While these comments offer much to
ponder, they need to be read in conjunction with the result that while half of
the participants
in the program were aware of expectations of them at the start
of the program, the other half were unaware of the expectations. This
could well
indicate that Law Peer Tutors need to clarify all expectations and ground rules
during the first meetings with students.
This drawing of boundaries can often
present an important challenge for ‘rookie’ Law Peer Tutors, who
reveal that they
are hesitant in acting like a ‘tough lecturer’ for
fear that nobody will turn up next week! All first time teachers can
recognise
this feeling, so this is often a focus of discussion in early meetings between
the Learning Centre and the Law Peer Tutors.

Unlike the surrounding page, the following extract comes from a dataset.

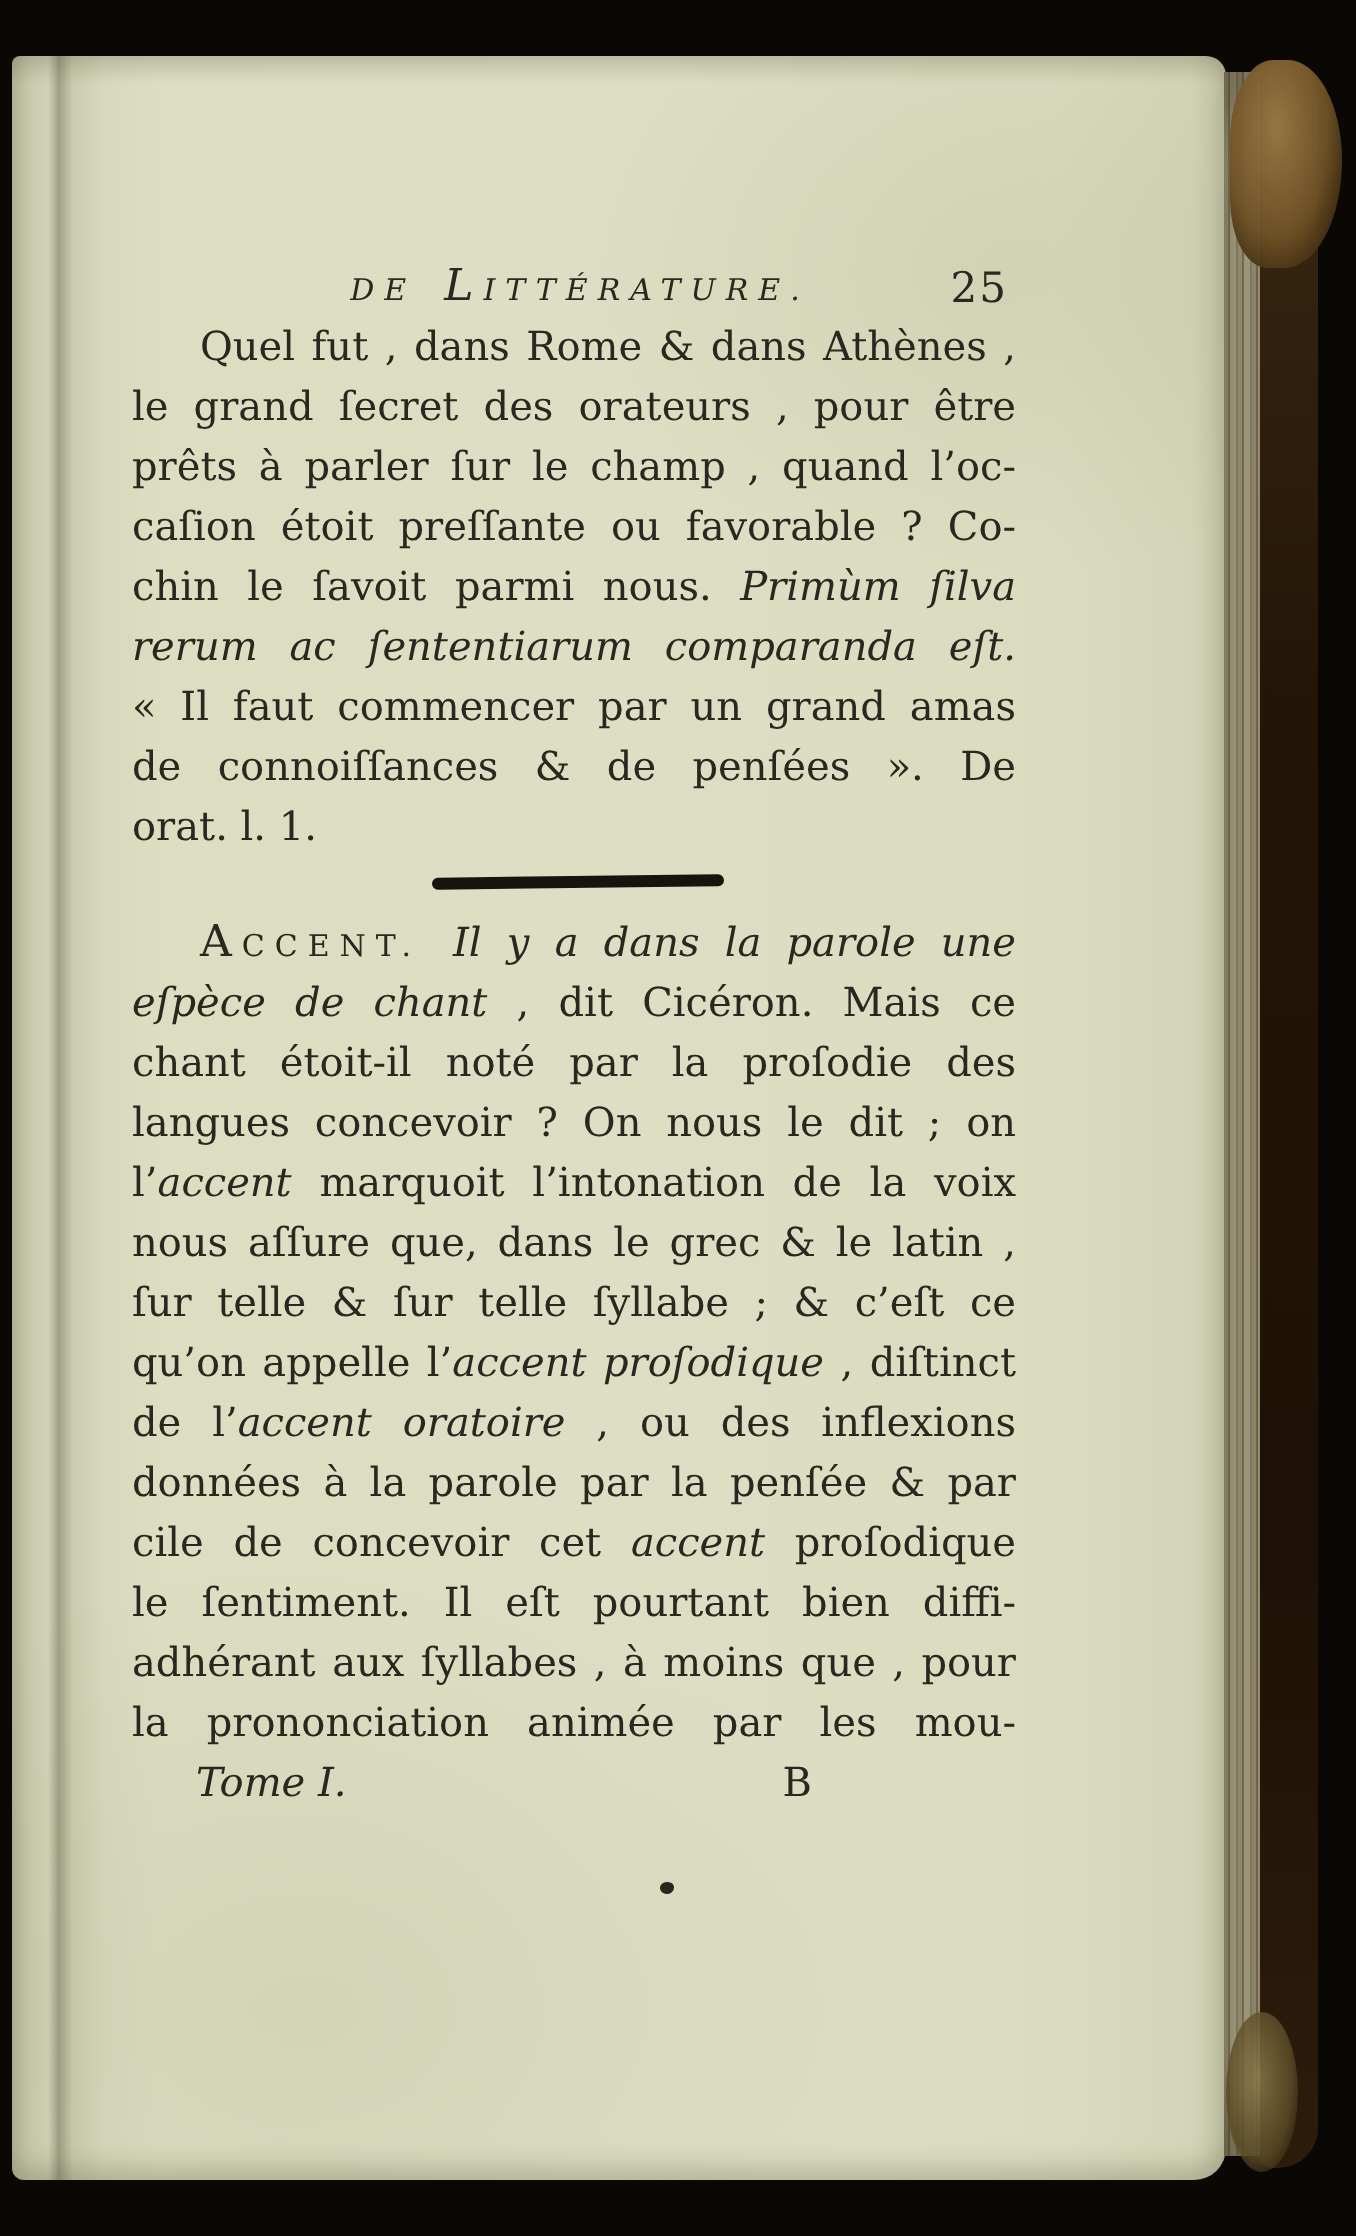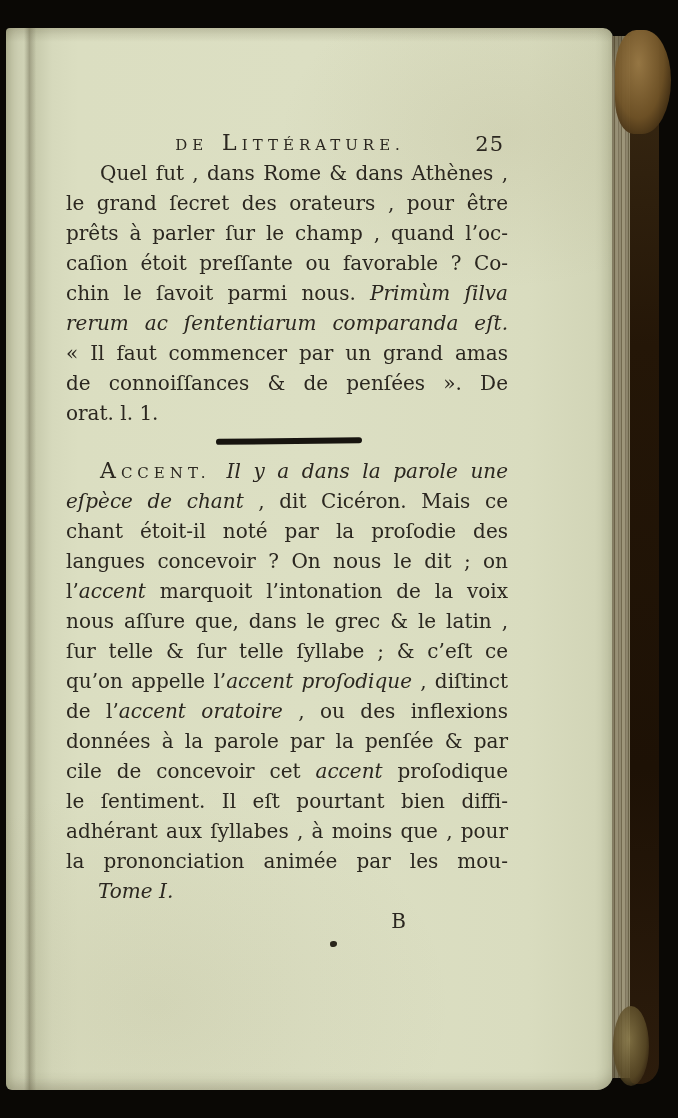"DE LITTÉRATURE." .header-title { font-style: none -> italic }
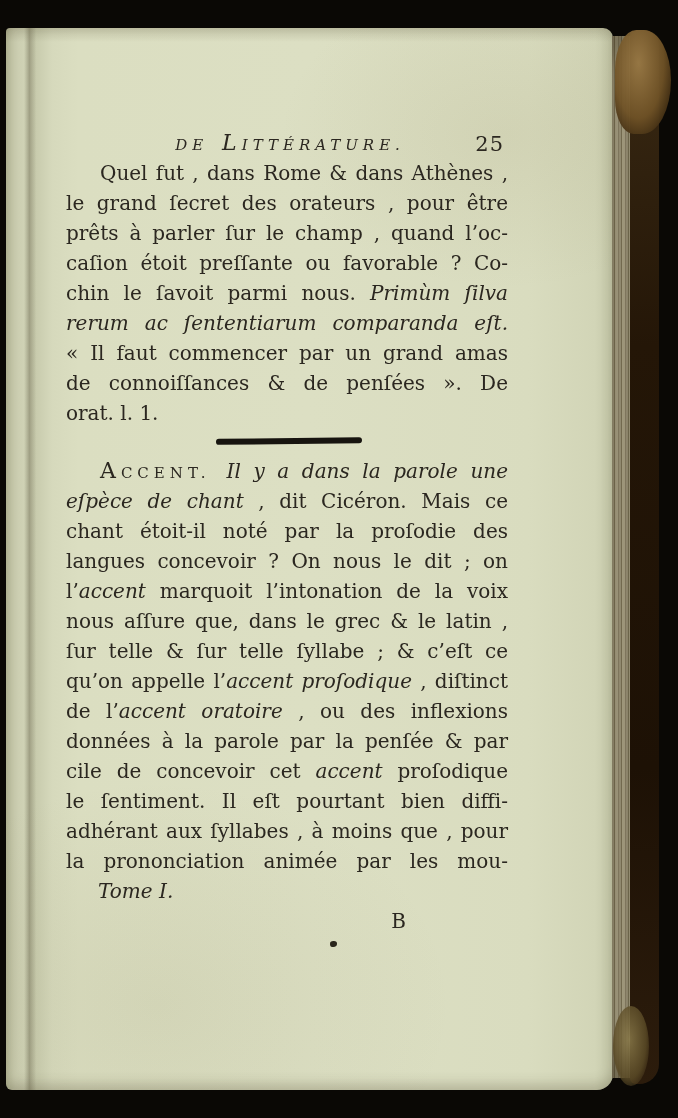"Tome I." .footer-row { flex-direction: column -> none }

In the end, social justice means
that clear ground rules need to be drawn, otherwise the Law Peer Tutor may tutor
‘defensively’
throughout the session which benefits nobody. Finally,
however, clear ground rules enable the students to know when, how and to what
extent to participate; simply knowing the context can help them to more
confidently make decisions about the legal problem they face.
B Collaboration and Care
A vital aim of this program is what we call
‘collaboration and care’. This combination indicates that studying
law is
less an isolated activity, and more a part of a process of life long
learning, where students share ideas and learn to evaluate their
own assumptions
through open discussion, rather than assume there is a ‘right/wrong’
answer. Here the focus is that all
learning is collaborative to some
extent.
An outcome of this process is that students hear and try out other
types of learning strategies. In this way, the hierarchy of power
based on
knowledge is broken, allowing other ways to be seen as valid. So the knowledge
and experience of students are valued, and
they are not seen as blank slates
needing to be written on or broken pots needing to be fixed. The program is
designed to encourage
students to care about their work and see how it makes
sense in their everyday lives.
The program also represents collaboration
between the Law Faculty and the Learning Centre. There is a recognition of the
different
capabilities brought to this role. At a policy level, the Law Peer
Tutor program is an example of collaboration between Law Faculty
and The
Learning Centre. The Peer Tutors are paid, so there are significant rights and
responsibilities attached to their interaction
with students, how they talk
about law, and the activities they choose to do. Yet, there is a broad notion of
trust placed in the
Law Peer Tutors to act reasonably and equitably.
The Law
Peer Tutors Handbook is an example of this ongoing mentoring and collaboration,
and provides both a common foundation for
the work, but also gives Law Peer
Tutors and students a material basis for activities. This Handbook has two
sections. The first
section is designed for the Law Peer Tutors and includes
both a clear outline of rights and responsibilities of all participants
a number
of handouts about mentoring tutoring skills, working with small groups, duties
and expectations of law peer tutors, and
points of help. The second section aims
to help students, and includes a number of short handouts on specific academic
skills, such
as essay writing, exam preparation, class participation, note
taking, legal research, and how to read and summarise a case. Law Peer
Tutors
played a key role in deciding the format and content of the Handbook because
they are working directly with students. Indeed,
the activities they use in
sessions with students form the basis of this Handbook. This form of peer to
peer tutoring offers many
immediate challenges particularly in terms of law,
where many students believe that only experts have ‘the’ answer, and
that there is a ‘right’ answer. As a result Law Peer Tutors have
become very adept at working with this initial resistance
in order to help
develop in students a critical and questioning approach to their study of law.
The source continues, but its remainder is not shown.